There used to be a Netapp tech report (I can't find it anymore) that gave some specifics on this very question; it was about large directories on Netapp versus other technologies; perhaps the paper has obsolete information.
Glenn (the other one)
-----Original Message----- From: owner-toasters@mathworks.com [mailto:owner-toasters@mathworks.com] On Behalf Of Stephen C. Losen Sent: Wednesday, July 19, 2006 4:54 PM To: Glenn Walker Cc: Page, Jeremy; David Lee; toasters@mathworks.com Subject: Re: directory efficiency
These considerations still matter, but the number of files in a
directory have to be pretty large for performance considerations to come into play. Typically speaking, splitting up the entries so that there are less per directory is still a good idea - but in this case, I'd say that only 200 per directory is too small and a bit of a waste.

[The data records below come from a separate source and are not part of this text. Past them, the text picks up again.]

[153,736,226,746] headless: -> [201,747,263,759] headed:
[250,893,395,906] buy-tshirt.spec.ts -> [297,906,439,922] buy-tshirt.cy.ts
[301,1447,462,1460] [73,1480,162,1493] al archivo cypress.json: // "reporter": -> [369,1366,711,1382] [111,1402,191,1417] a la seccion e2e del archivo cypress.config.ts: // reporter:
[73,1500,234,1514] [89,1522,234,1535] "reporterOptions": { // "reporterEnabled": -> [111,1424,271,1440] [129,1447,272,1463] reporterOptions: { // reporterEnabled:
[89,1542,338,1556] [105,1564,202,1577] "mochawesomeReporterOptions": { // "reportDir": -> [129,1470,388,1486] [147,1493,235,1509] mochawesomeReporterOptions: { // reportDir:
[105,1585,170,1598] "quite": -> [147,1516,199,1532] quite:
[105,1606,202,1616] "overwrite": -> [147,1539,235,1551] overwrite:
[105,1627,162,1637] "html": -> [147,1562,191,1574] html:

What you're looking for is a ceiling at which the max entries will
become too much to bear - that depends on the application. I would think keeping it less than 100,000 wouuld suffice for WAFL, but at some point the client will take an inordinate amount of time to enumerate all of the entries. Perhaps something more along the lines of 10,000 entries would be a good place to start?
Directories with thousands of entries are always slow if you need to scan the entire directory to list its contents or look for file names that match a pattern. But if you are accessing one file whose name you know, then WAFL will access it very quickly, even if the directory has many thousands of entries. I am pretty sure that WAFL avoids sequential directory scans by using hashing and/or search trees.
Steve Losen scl@virginia.edu phone: 434-924-0640
University of Virginia ITC Unix Support